- PROBLEM STATEMENT -
Repeat the data exactly. Pictures are not part of the copy.

- INFORMATION GIVEN -
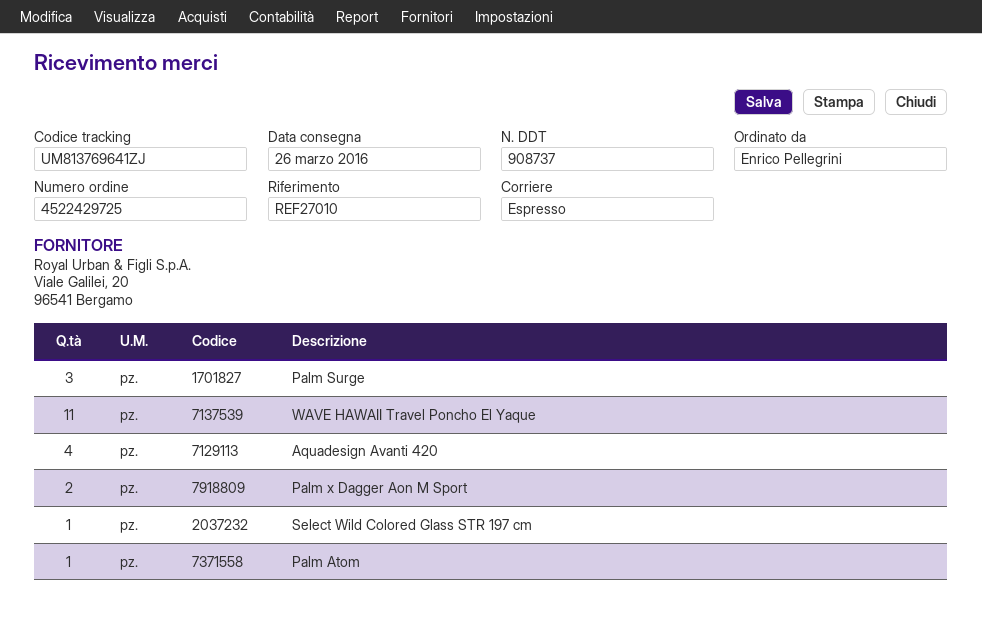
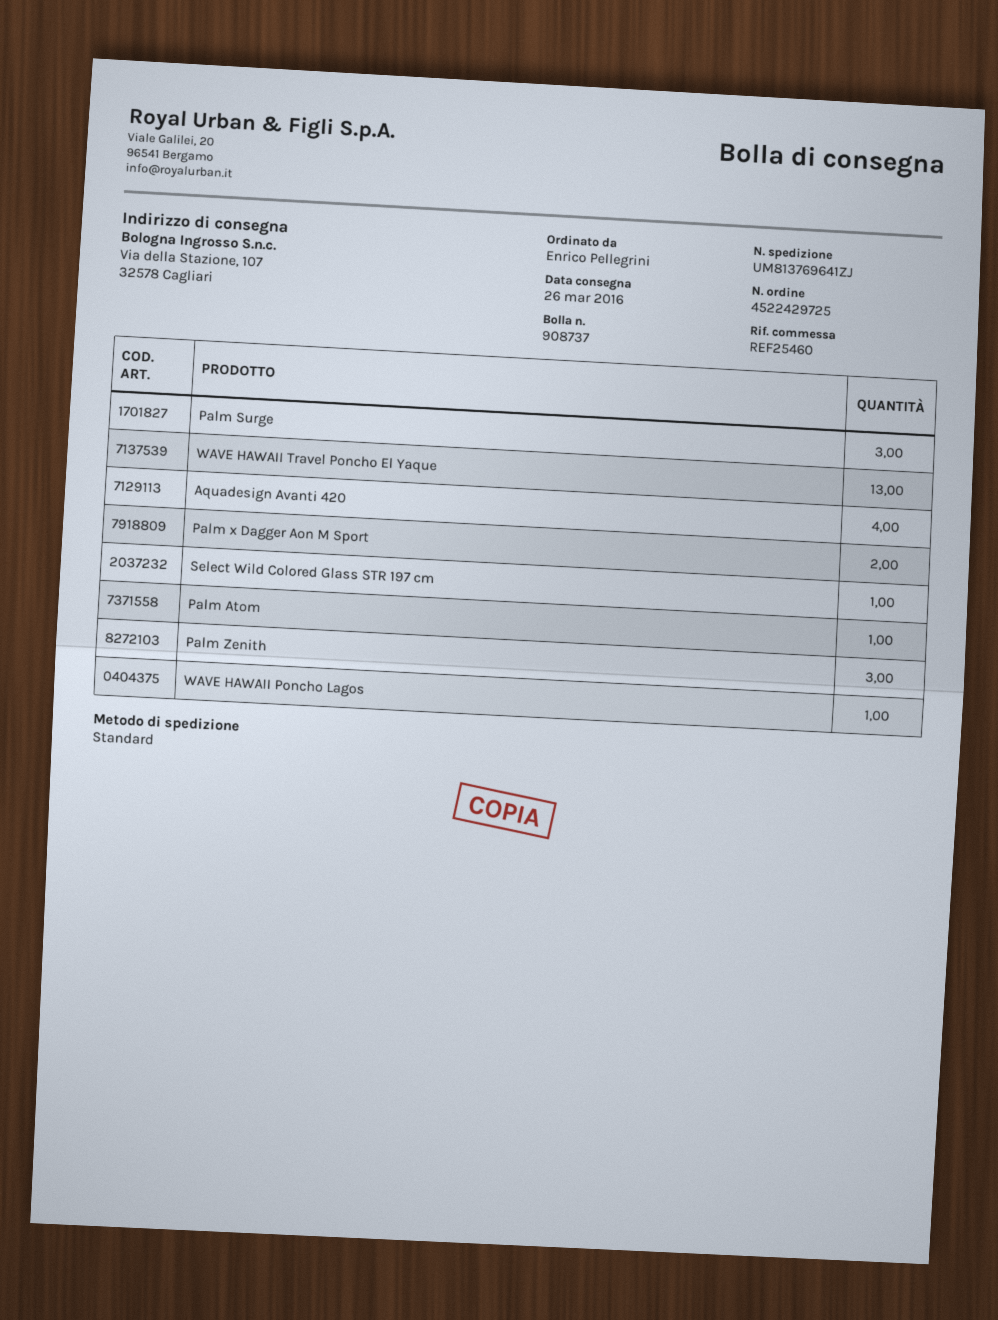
reference: REF27010 -> REF25460
shipping method: express -> standard
WAVE HAWAII Travel Poncho El Yaque: 11 -> 13
Palm Zenith: none -> 3
WAVE HAWAII Poncho Lagos: none -> 1

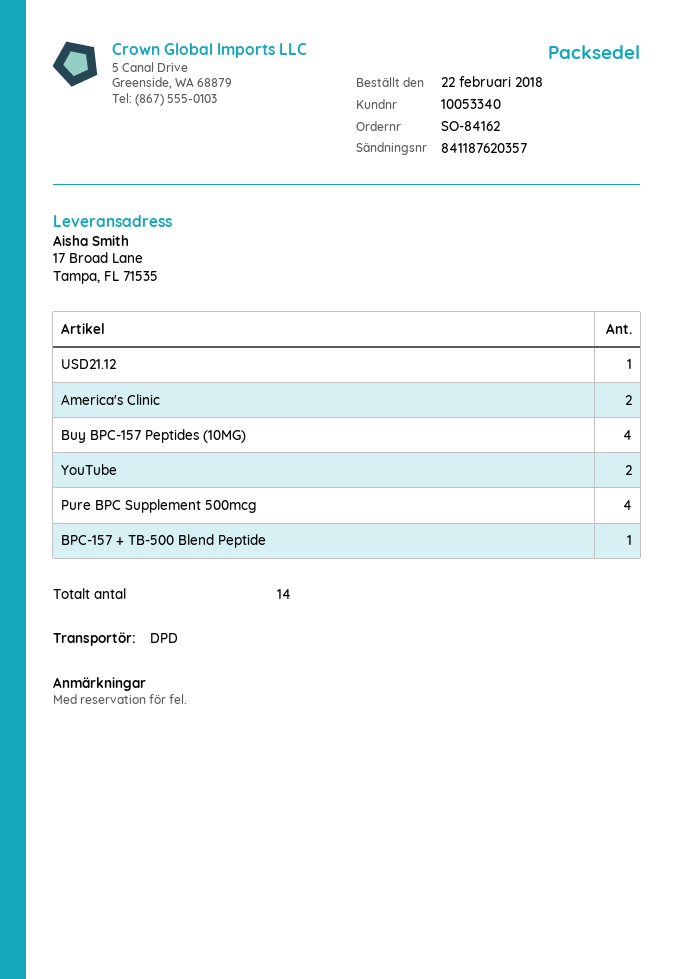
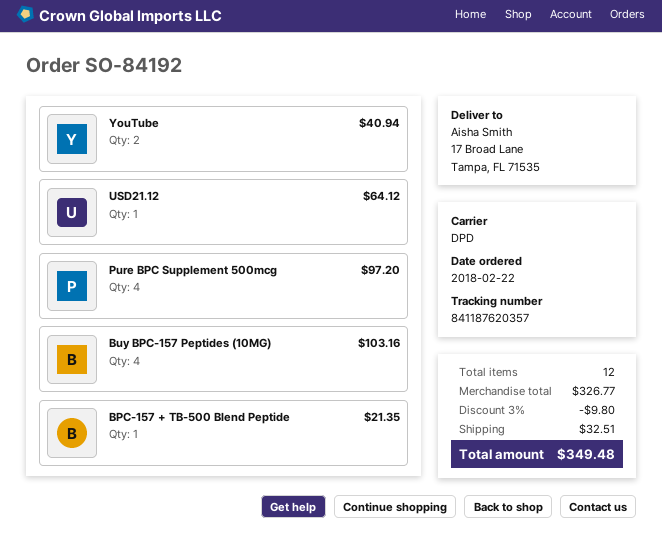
order number: SO-84162 -> SO-84192
America's Clinic: 2 -> none
total quantity: 14 -> 12

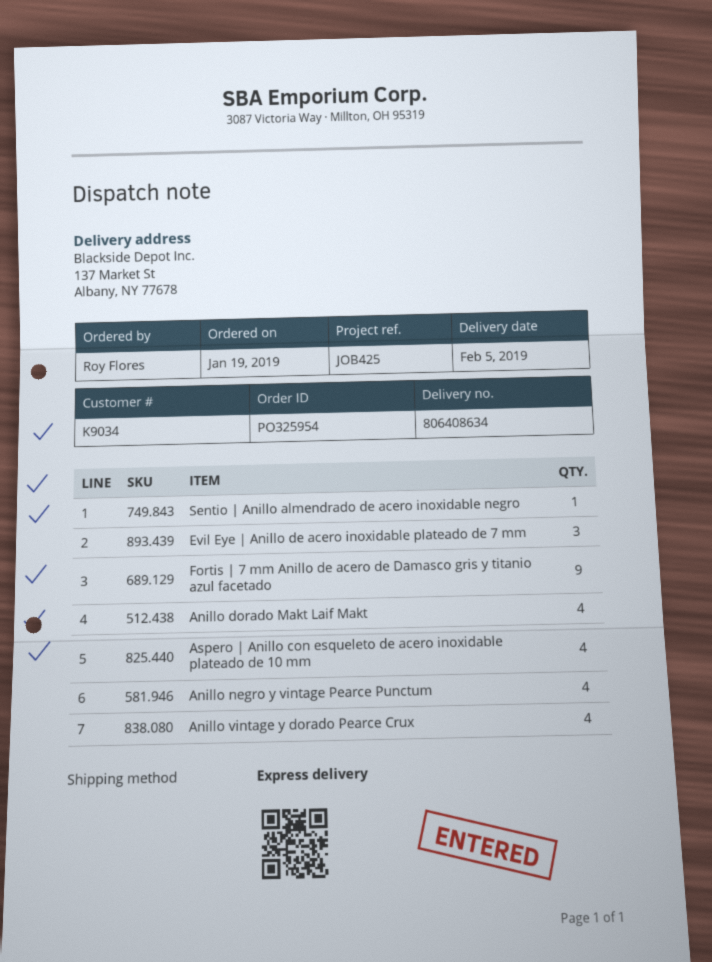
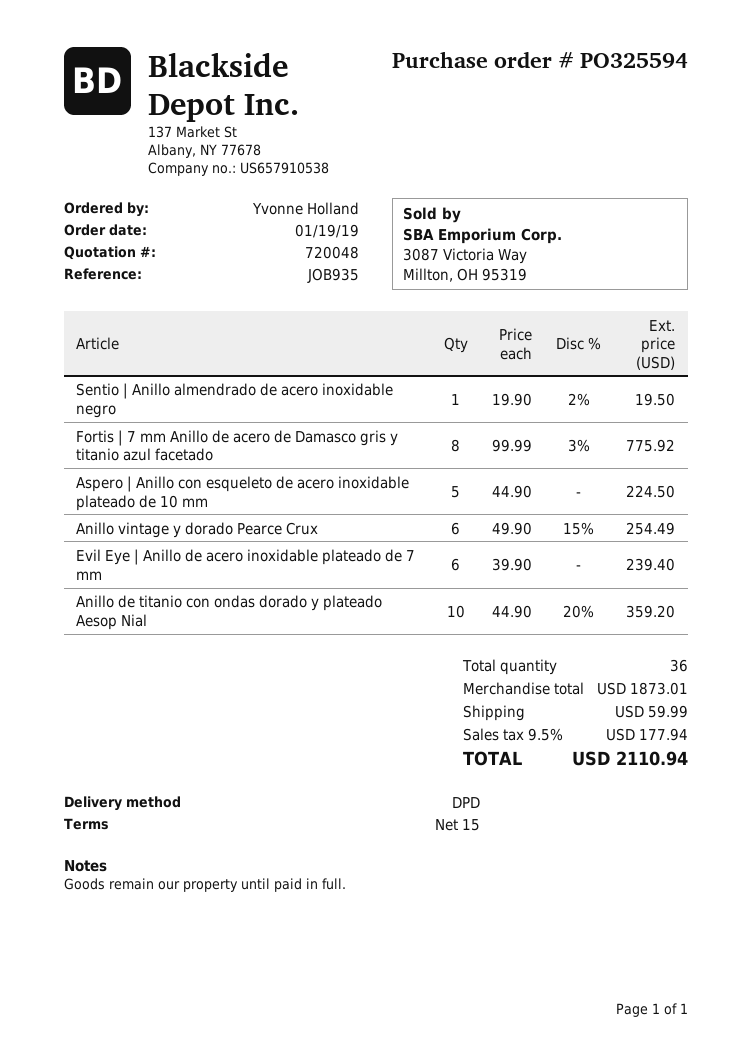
order number: PO325954 -> PO325594
reference: JOB425 -> JOB935
ordered by: Roy Flores -> Yvonne Holland
shipping method: express -> DPD
Evil Eye | Anillo de acero inoxidable plateado de 7 mm: 3 -> 6
Fortis | 7 mm Anillo de acero de Damasco gris y titanio azul facetado: 9 -> 8
Anillo dorado Makt Laif Makt: 4 -> none
Aspero | Anillo con esqueleto de acero inoxidable plateado de 10 mm: 4 -> 5
Anillo negro y vintage Pearce Punctum: 4 -> none
Anillo vintage y dorado Pearce Crux: 4 -> 6
Anillo de titanio con ondas dorado y plateado Aesop Nial: none -> 10

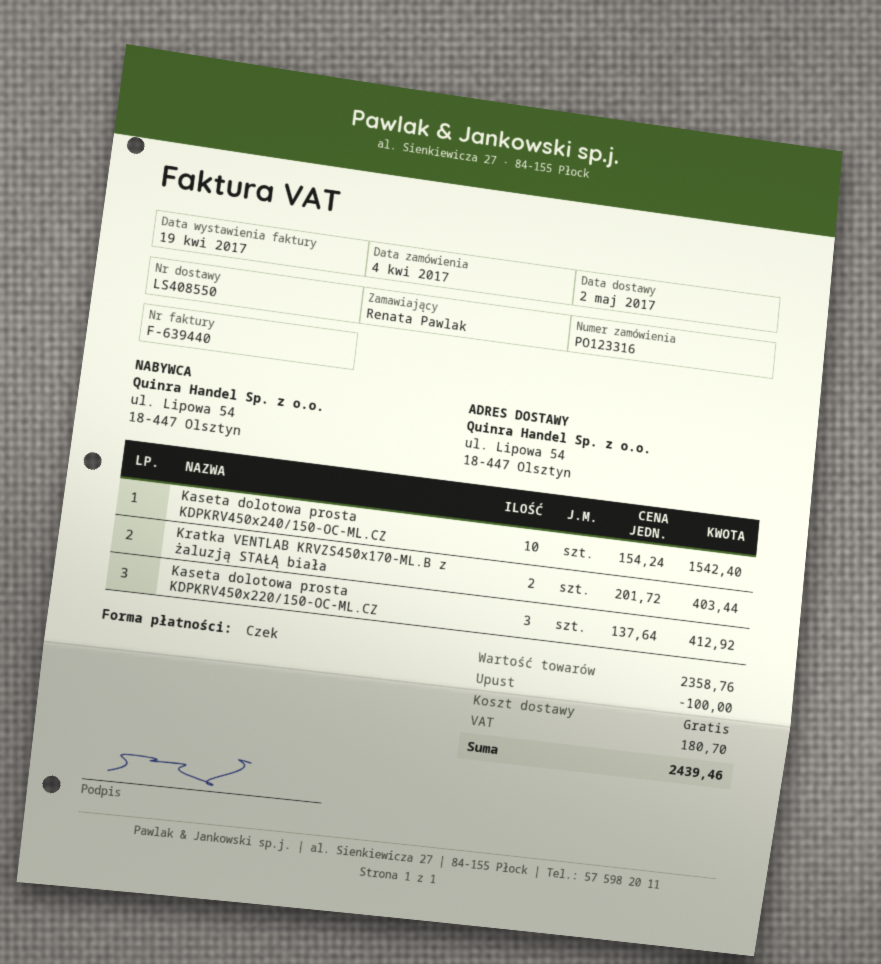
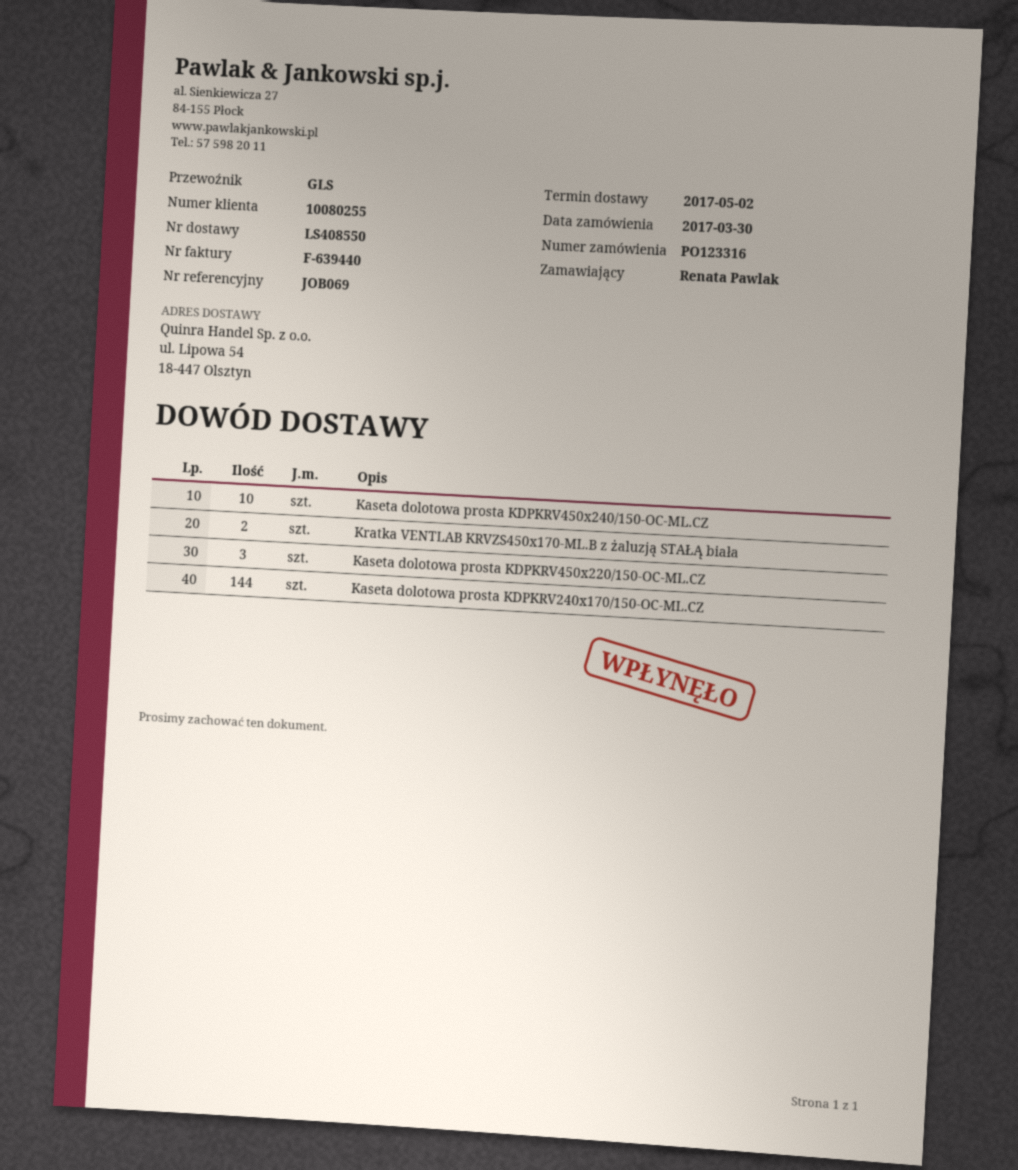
order date: 2017-04-04 -> 2017-03-30
Kaseta dolotowa prosta KDPKRV240x170/150-OC-ML.CZ: none -> 144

- SOLUTION -
reference: REF27010 -> REF25460
shipping method: express -> standard
WAVE HAWAII Travel Poncho El Yaque: 11 -> 13
Palm Zenith: none -> 3
WAVE HAWAII Poncho Lagos: none -> 1

order number: SO-84162 -> SO-84192
America's Clinic: 2 -> none
total quantity: 14 -> 12

order number: PO325954 -> PO325594
reference: JOB425 -> JOB935
ordered by: Roy Flores -> Yvonne Holland
shipping method: express -> DPD
Evil Eye | Anillo de acero inoxidable plateado de 7 mm: 3 -> 6
Fortis | 7 mm Anillo de acero de Damasco gris y titanio azul facetado: 9 -> 8
Anillo dorado Makt Laif Makt: 4 -> none
Aspero | Anillo con esqueleto de acero inoxidable plateado de 10 mm: 4 -> 5
Anillo negro y vintage Pearce Punctum: 4 -> none
Anillo vintage y dorado Pearce Crux: 4 -> 6
Anillo de titanio con ondas dorado y plateado Aesop Nial: none -> 10

order date: 2017-04-04 -> 2017-03-30
Kaseta dolotowa prosta KDPKRV240x170/150-OC-ML.CZ: none -> 144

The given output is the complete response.